Respectful and Equitable Practice
The ANA’s Respectful and Equitable Practice standard states, “The registered nurse practices with cultural humility and inclusiveness.”
Read about cultural humility and culturally responsive care in the “Diverse Patients” chapter in Open RN Nursing Fundamentals, 2e.[48]
Communication
The ANA’s Communication standard states, “The registered nurse communicates effectively in all areas of professional practice.”[49]
Read about communicating with clients and team members in the “Communication” chapter in Open RN Nursing Fundamentals, 2e.[50]
Read about interprofessional communication strategies that promote patient safety in the “Collaboration Within the Interprofessional Team” chapter of this book.
Collaboration
The ANA’s Collaboration standard states, “The registered nurse collaborates with the health care consumer and other key stakeholders.”[51]
Read about strategies to enhance the performance of the interprofessional team and manage conflict in the “Collaboration Within the Interprofessional Team” chapter of this book.
Leadership
The ANA’s Leadership standard states, “The registered nurse leads within the profession and practice setting.”[52]
Read about leadership, management, and implementing change in the “Leadership and Management” chapter of this book.
Read about assigning, delegating, and supervising patient care in the “Delegation and Supervision” chapter of this book.
Read about tools for prioritizing patient care and managing resources for the nursing team in the “Prioritization” chapter of this book.
Education
The ANA’s Education standard states, “The registered nurse seeks knowledge and competence that reflects current nursing practice and promotes futuristic thinking.”[53]

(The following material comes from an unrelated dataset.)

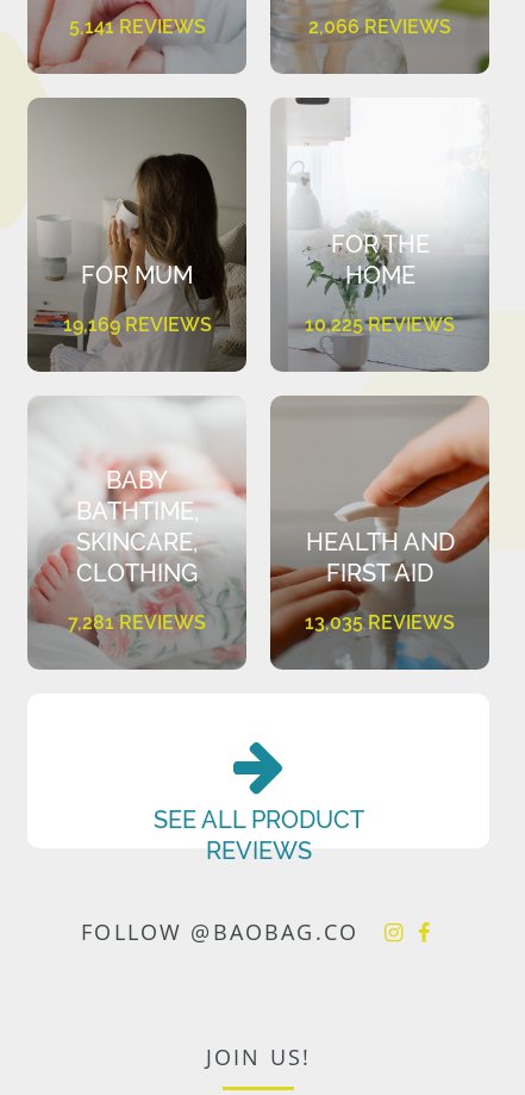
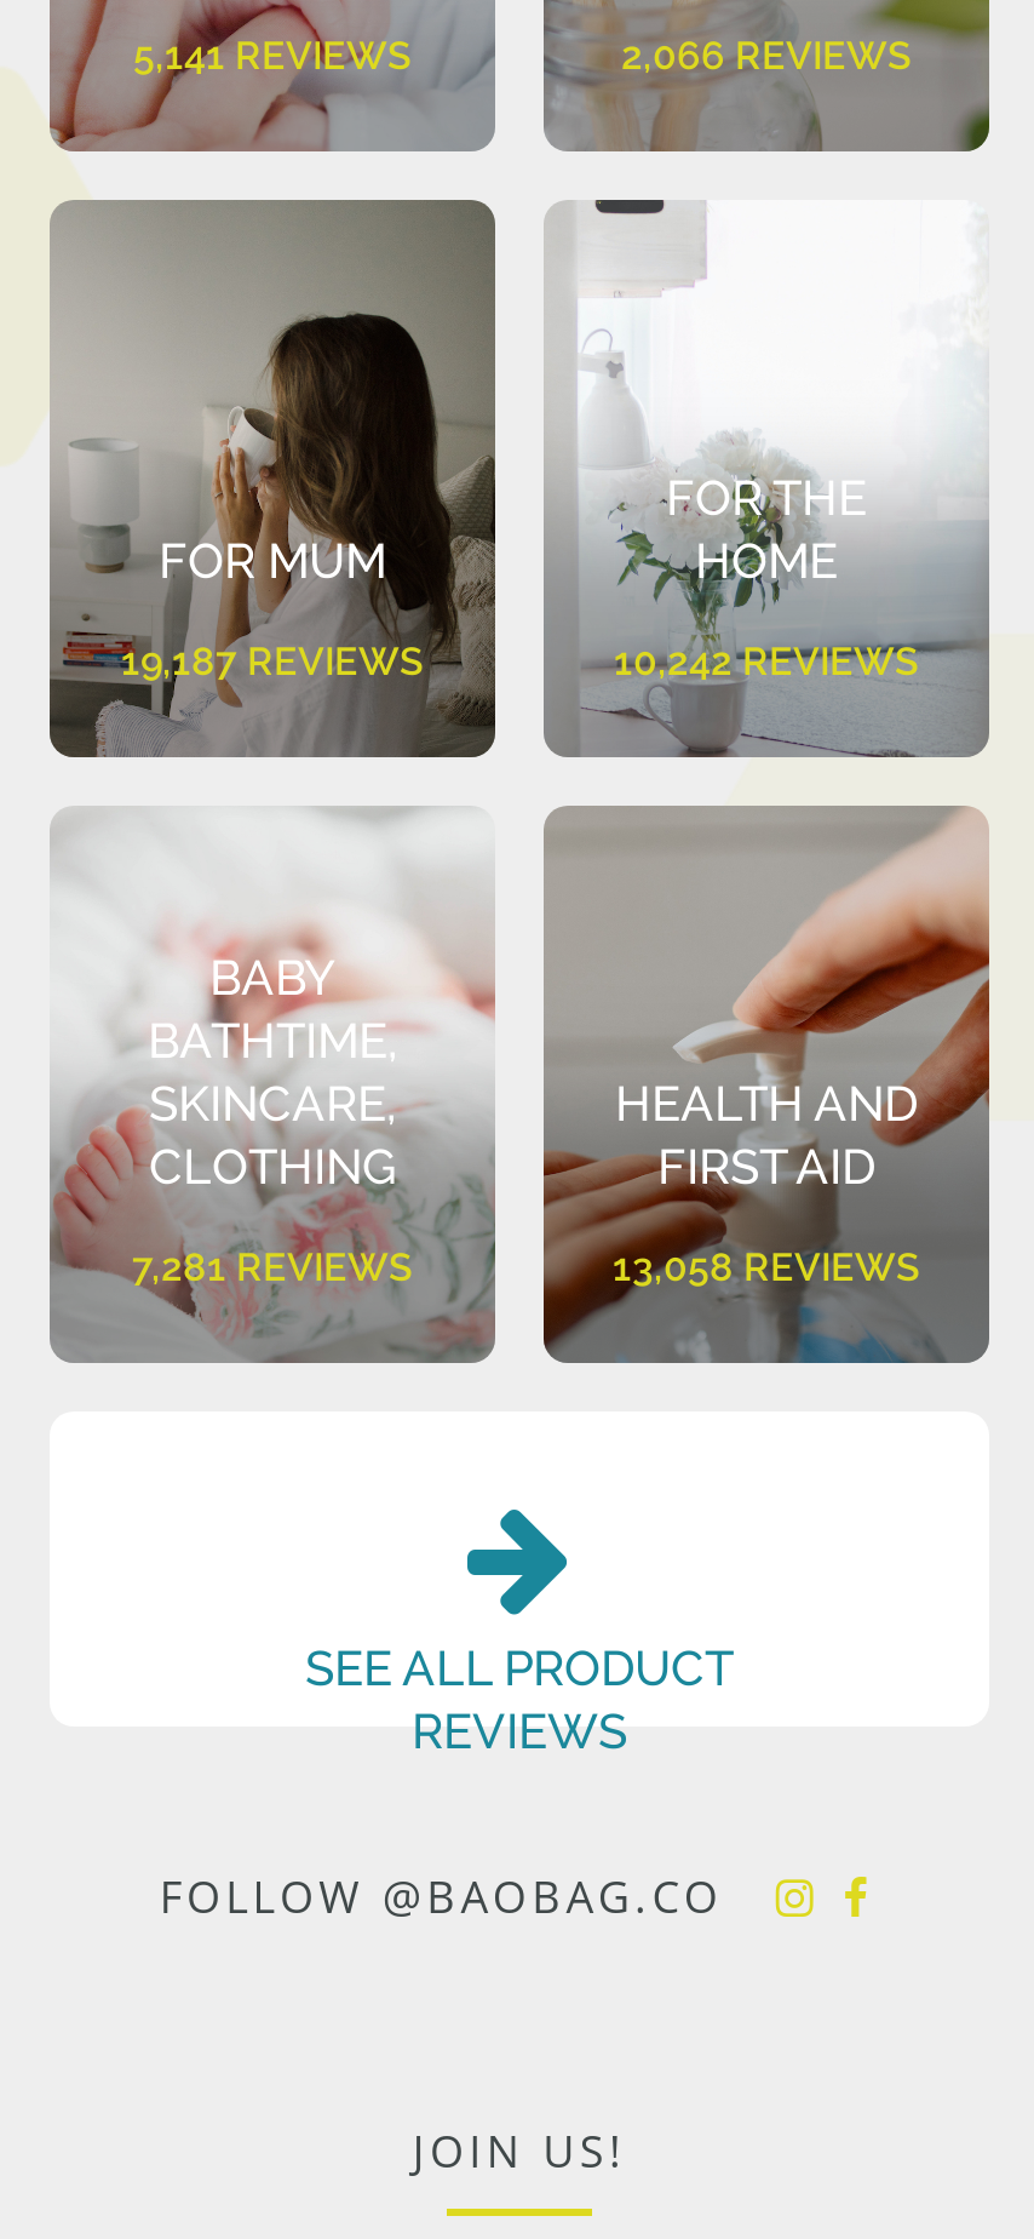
[62,314,211,337] 19,169 REVIEWS -> [121,639,424,685] 19,187 REVIEWS
[305,314,455,337] 10,225 REVIEWS -> [614,639,919,685] 10,242 REVIEWS
[305,612,455,634] 13,035 REVIEWS -> [613,1244,920,1290] 13,058 REVIEWS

Read about professional development and specialty certification in the “Preparation for the RN Role” chapter of this book.
Scholarly Inquiry
The ANA’s Scholarly Inquiry standard states, “The registered nurse integrates scholarship, evidence, and research findings into practice.”[54]
Read about integrating evidence-based practice into one’s nursing practice in the “Quality and Evidence-Based Practice” chapter of this book.
Quality of Practice
The ANA’s Quality of Practice standard states, “The nurse contributes to quality nursing practice.”[55]
Read about improving quality patient care and participating in quality improvement initiatives in the “Quality and Evidence-Based Practice” chapter of this book.
Professional Practice Evaluation
The ANA’s Professional Practice Evaluation standard states, “The registered nurse evaluates one’s own and others’ nursing practice.”[56]
Read about nursing practice within the legal framework of health care, negligence, malpractice, and protecting your nursing license in the “Legal Implications” chapter of this book.
Read about reviewing the interprofessional team’s performance, providing constructive feedback, and advocating for patient safety with assertive statements in the “Collaboration Within the Interprofessional Team” chapter of this book.
Resource Stewardship
The ANA’s Resource Stewardship standard states, “The registered nurse utilizes appropriate resources to plan, provide, and sustain evidence-based nursing services that are safe, effective, financially responsible, and used judiciously.”[57]
Read more about health care funding, reimbursement models, budgets and staffing, and resource stewardship in the “Health Care Economics” chapter of this book.
Environmental Health
The ANA’s Environmental Health standard states, “The registered nurse practices in a manner that advances environmental safety and health.”[58]
Read about promoting workplace safety for nurses in the “Safety” chapter in Open RN Nursing Fundamentals, 2e.[59]
Read about fostering a professional environment that does not tolerate abusive behaviors in the “Collaboration Within the Interprofessional Team” chapter of this book.
Read about addressing the impacts of social determinants of health in the “Advocacy” chapter of this book.